* _Records for the task_:
□ □ □ □ □ □ □

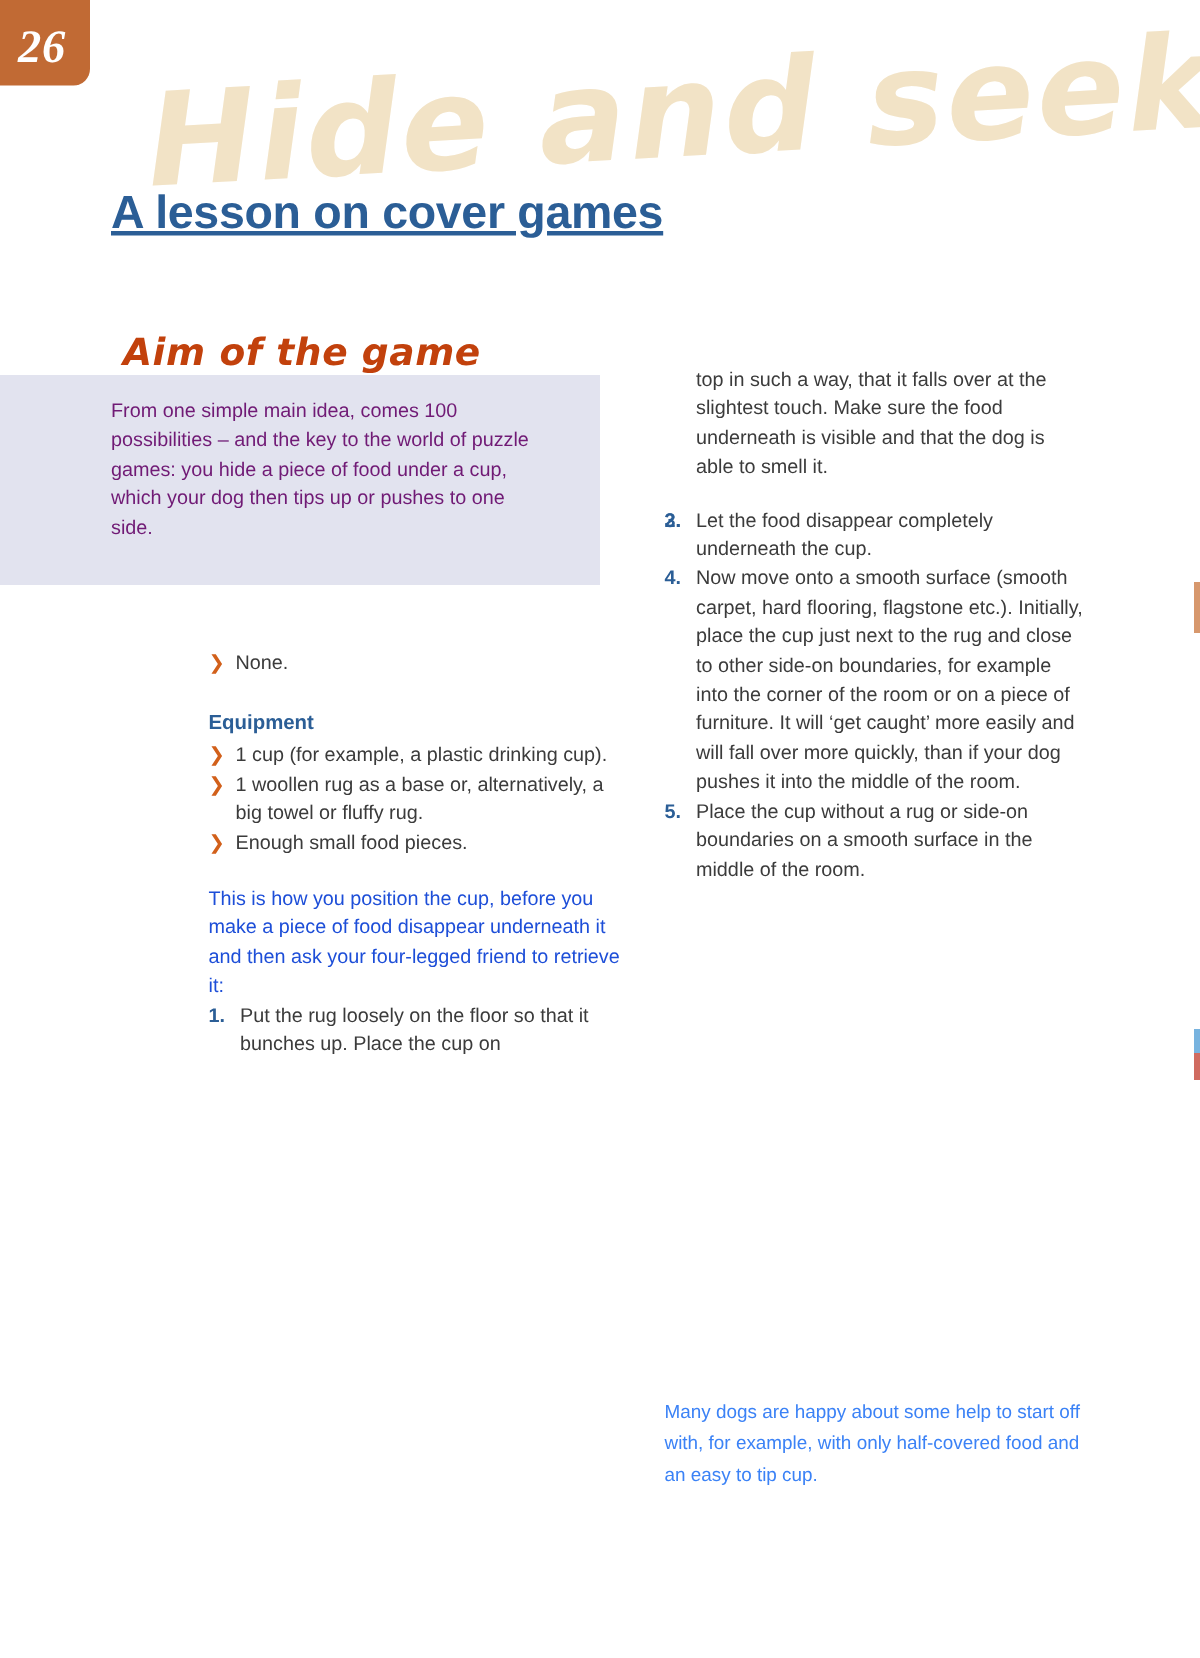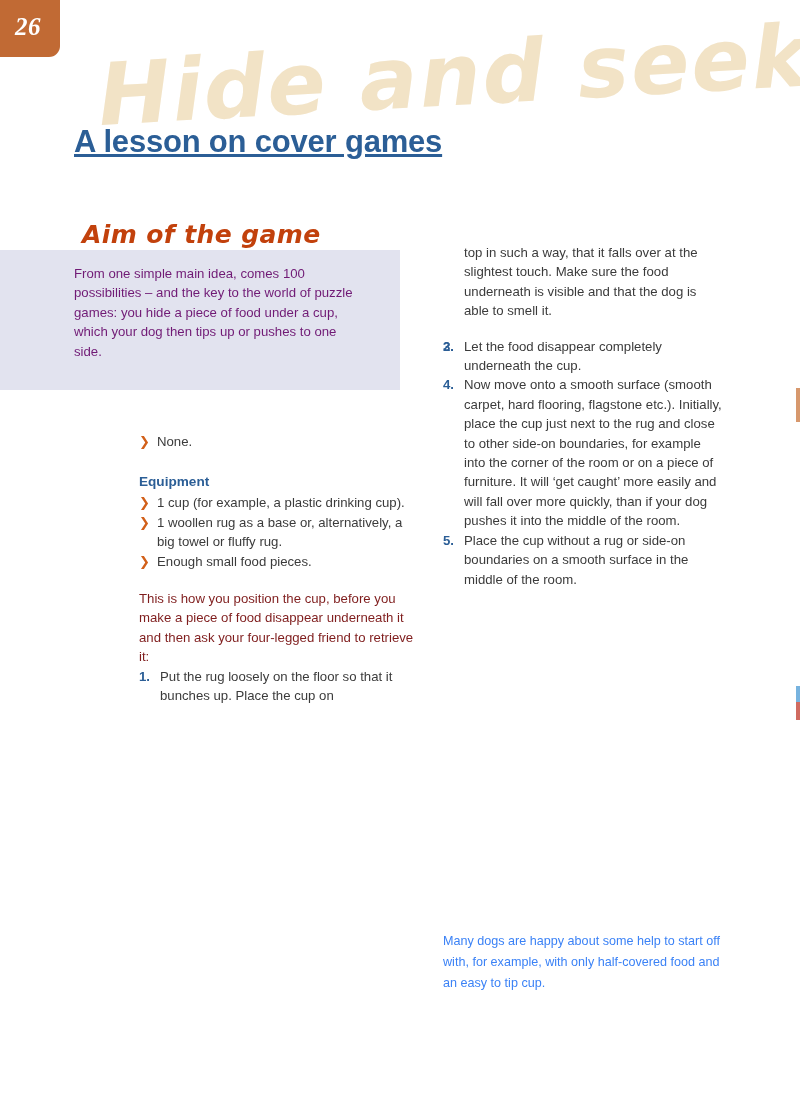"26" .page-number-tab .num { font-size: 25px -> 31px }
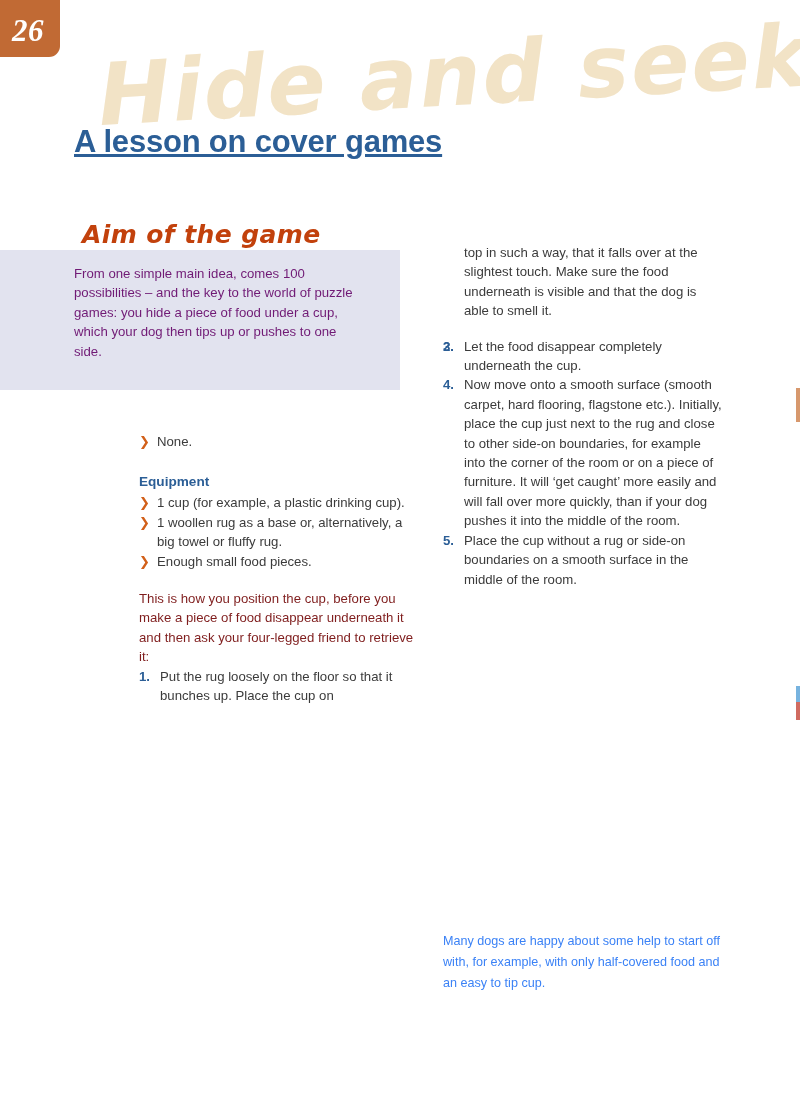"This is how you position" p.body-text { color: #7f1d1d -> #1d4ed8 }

□ □ □ □ □ □ □

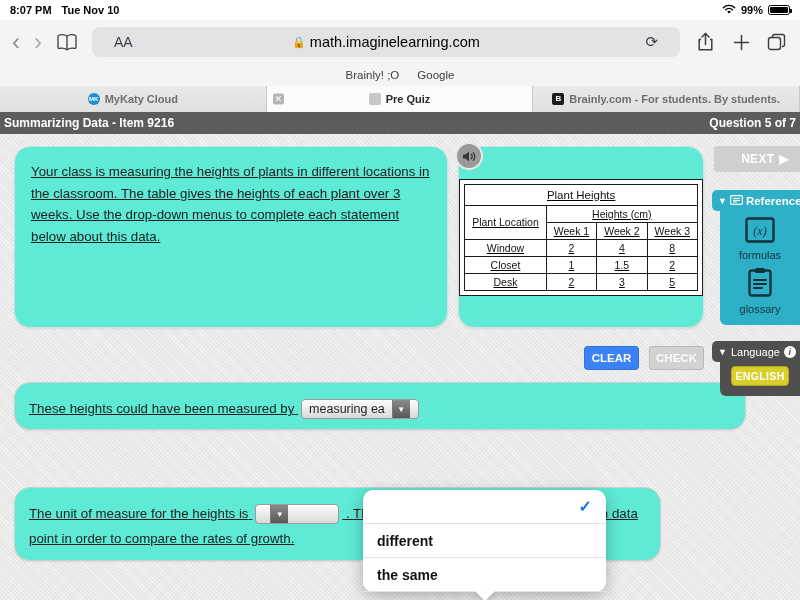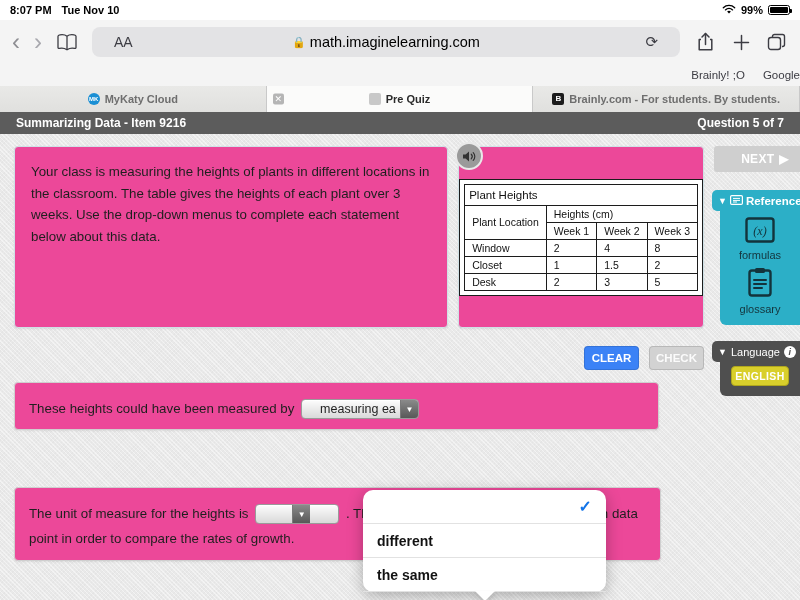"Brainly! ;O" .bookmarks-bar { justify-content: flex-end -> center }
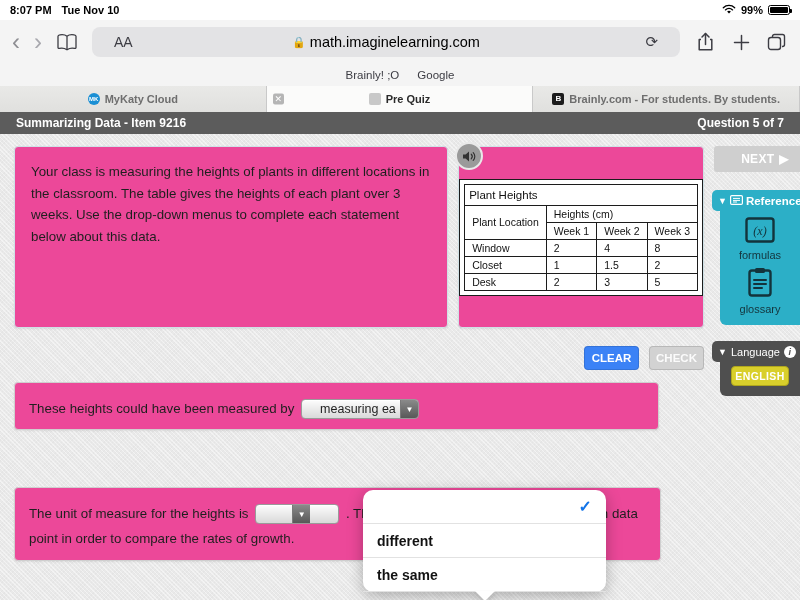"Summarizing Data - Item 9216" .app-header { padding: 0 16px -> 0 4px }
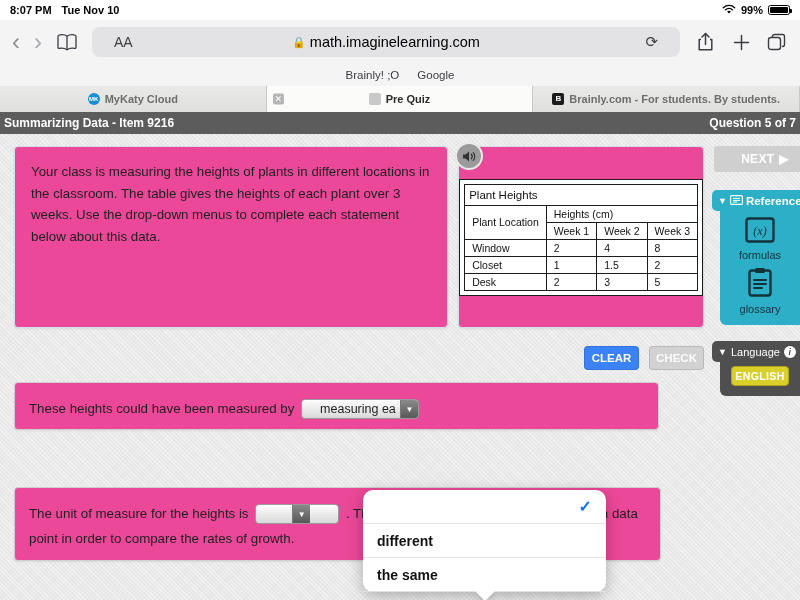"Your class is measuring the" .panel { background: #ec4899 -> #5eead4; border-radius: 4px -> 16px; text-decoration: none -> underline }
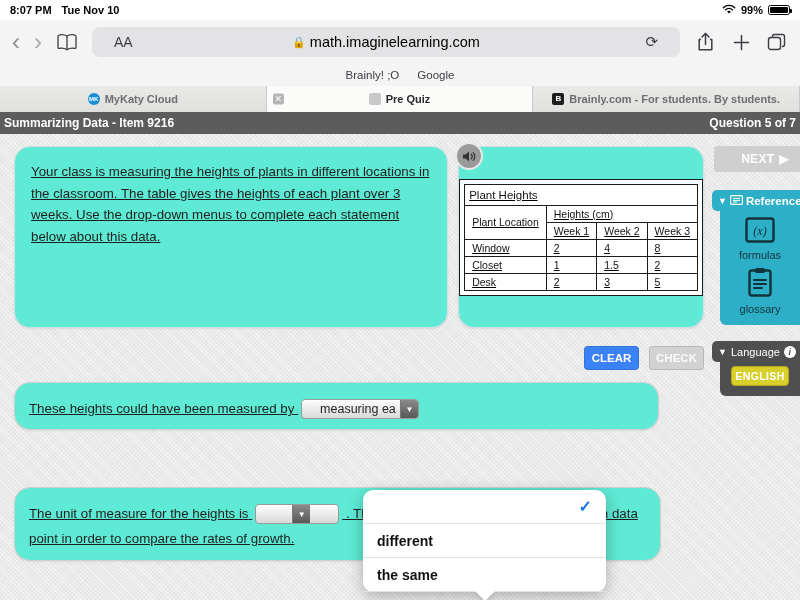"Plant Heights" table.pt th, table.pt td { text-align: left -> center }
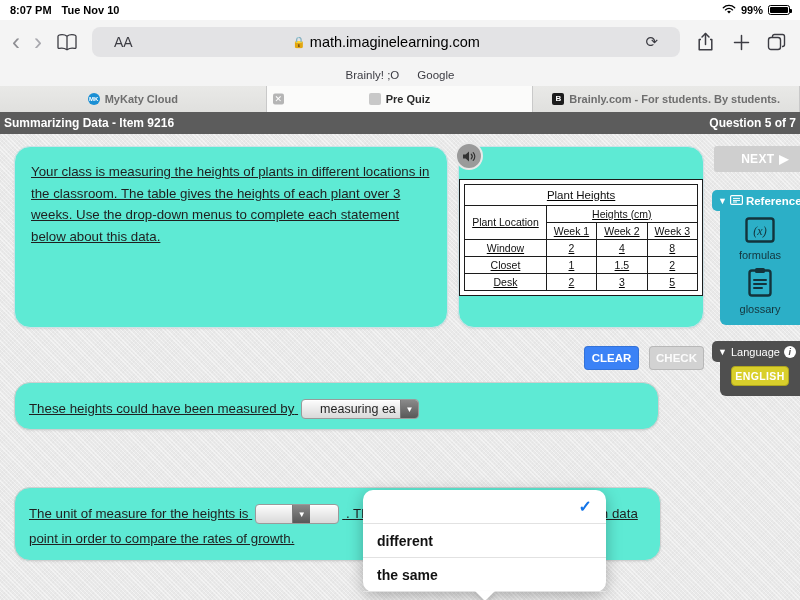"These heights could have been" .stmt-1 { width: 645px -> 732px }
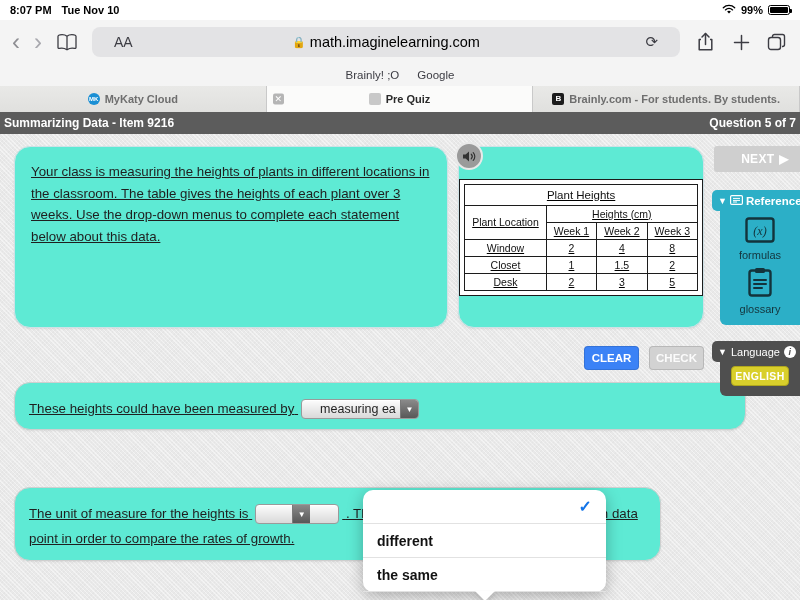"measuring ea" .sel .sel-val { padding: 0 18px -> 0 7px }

□ □ □ □ □ □ □

Beginning with the line that contains "class is measuring" and ending with the line that contains "padding: 0 18px", reproduce the listing exactly, pictures excluded.

* _Answer for the task_:
"Your class is measuring the" .panel { background: #ec4899 -> #5eead4; border-radius: 4px -> 16px; text-decoration: none -> underline }
"Plant Heights" table.pt th, table.pt td { text-align: left -> center }
"These heights could have been" .stmt-1 { width: 645px -> 732px }
"measuring ea" .sel .sel-val { padding: 0 18px -> 0 7px }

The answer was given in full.